Makot, chapitre deux, michna 5. La michna poursuit sa discussion sur la nature des six villes de refuge et sur les voies d'accès qui y mènent.
"Oumekhavanot lahem derakhim mizou lazou" :
Des chemins droits étaient aménagés et préparés, et ils conduisaient aux villes de refuge. La source de cette obligation se trouve dans le verset, "shene'emar : takhin lekha haderekh veshilashta vegomer" - "takhin lekha haderekh", que l'homme doit se préparer le chemin ; "veshilashta", qu'il doit diviser en trois parties, et nous reviendrons sur le sens de cela. Le verset poursuit : "veshilashta et gvoul artsekha asher yanhilekha Hachem Elokékha, vehaya lanous shama kol rotséa'h" - diviser les frontières du pays que Hachem donne en héritage, afin que tout meurtrier puisse fuir vers les villes de refuge.

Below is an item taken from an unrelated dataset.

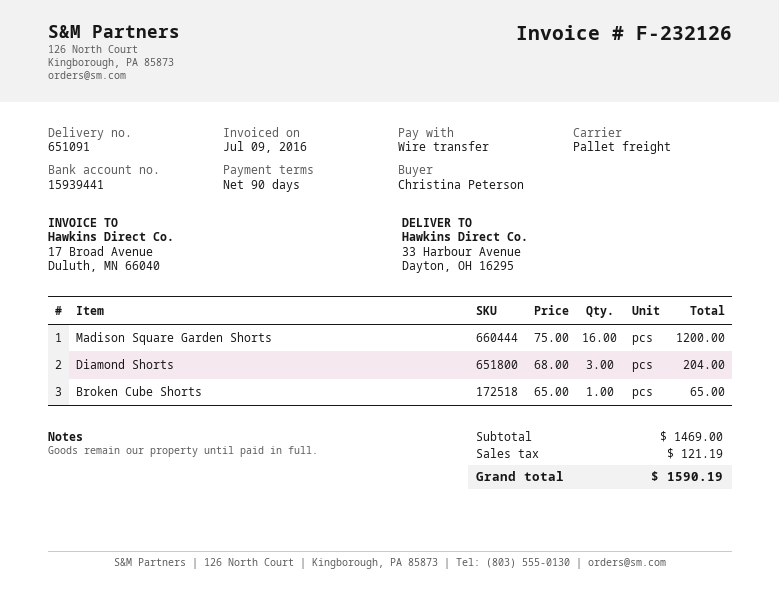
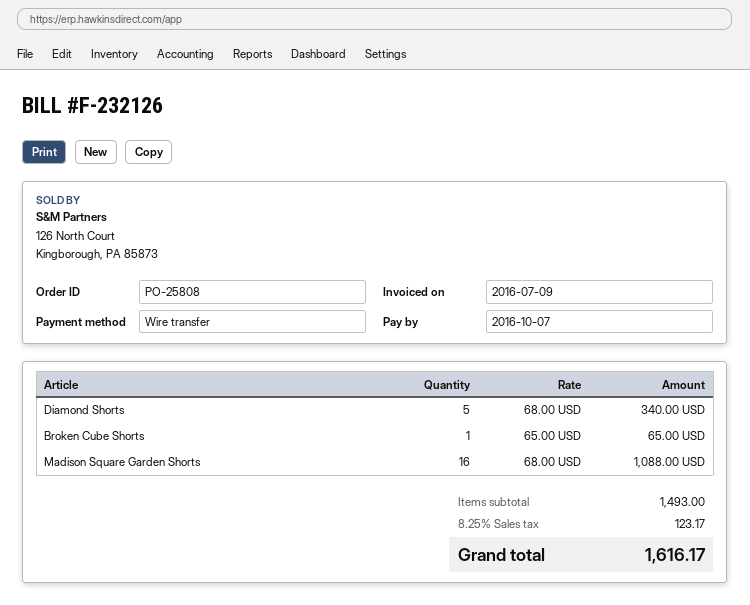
Madison Square Garden Shorts: 16 x 75.00 = 1200.00 -> 16 x 68.00 = 1088.00
Diamond Shorts: 3 x 68.00 = 204.00 -> 5 x 68.00 = 340.00
subtotal: 1469.00 -> 1493.00
tax: 121.19 -> 123.17
total: 1590.19 -> 1616.17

La guemara rapporte une braïta enseignant qu'aux croisements des chemins on écrivait le mot "miklat" et on le plaçait sur un panneau, pour indiquer dans laquelle des deux directions du croisement il fallait s'engager afin de parvenir à la ville de refuge.
En terre d'Israël aujourd'hui, les espaces protégés dans les bâtiments sont appelés 'miklat', et dans les immeubles d'habitation sont posés des panneaux qui les indiquent, ce qui rappelle cette halakha, même si l'on ne saurait dire s'il s'agit là d'une simple mesure pratique ou d'une allusion et d'un lien avec cette halakha.
"Oumossrin lahen shené talmidé 'hakhamim" :
Le beth din de la ville où le meurtre avait été commis accompagnait le meurtrier sur son chemin vers la ville de refuge de deux talmidé 'hakhamim, "shema yahargénou baderekh" - de peur que le vengeur du sang, le proche de la victime, ne cherche à le tuer en chemin. "Vidabrou élav" - les deux talmidé 'hakhamim parleraient au cœur du proche et le convaincraient de ne pas se venger du meurtrier.
L'avis de Rabbi Méir :
Rabbi Méir dit : "Af hou medaber al yedé atsmo" - le meurtrier lui-même peut et doit également parler en sa propre faveur. La compréhension de ses propos dépend de deux versions :
"Af hou medaber al yedé atsmo" : selon cette version, Rabbi Méir ne diverge pas du tana kama quant à l'envoi de deux talmidé 'hakhamim, mais ajoute que le meurtrier lui-même est également autorisé à parler.
"Hou medaber al yedé atsmo" : selon cette version, il semble que Rabbi Méir diverge, et que, selon lui, au lieu de deux talmidé 'hakhamim, c'est le meurtrier lui-même qui doit parler.
Quoi qu'il en soit, Rabbi Méir apprend cette idée du langage du verset : "Vezé dvar harotséa'h" - la parole du meurtrier.
La guemara rapporte une braïta dans laquelle les 'hakhamim répondent à Rabbi Méir par une idée des plus intéressantes : "Harbé shli'hout ossa" - grande est la force de la délégation. Parfois, celui qui parle en sa propre faveur ne parvient pas à obtenir ce qu'il souhaite, tandis que celui qui parle en son nom peut obtenir davantage.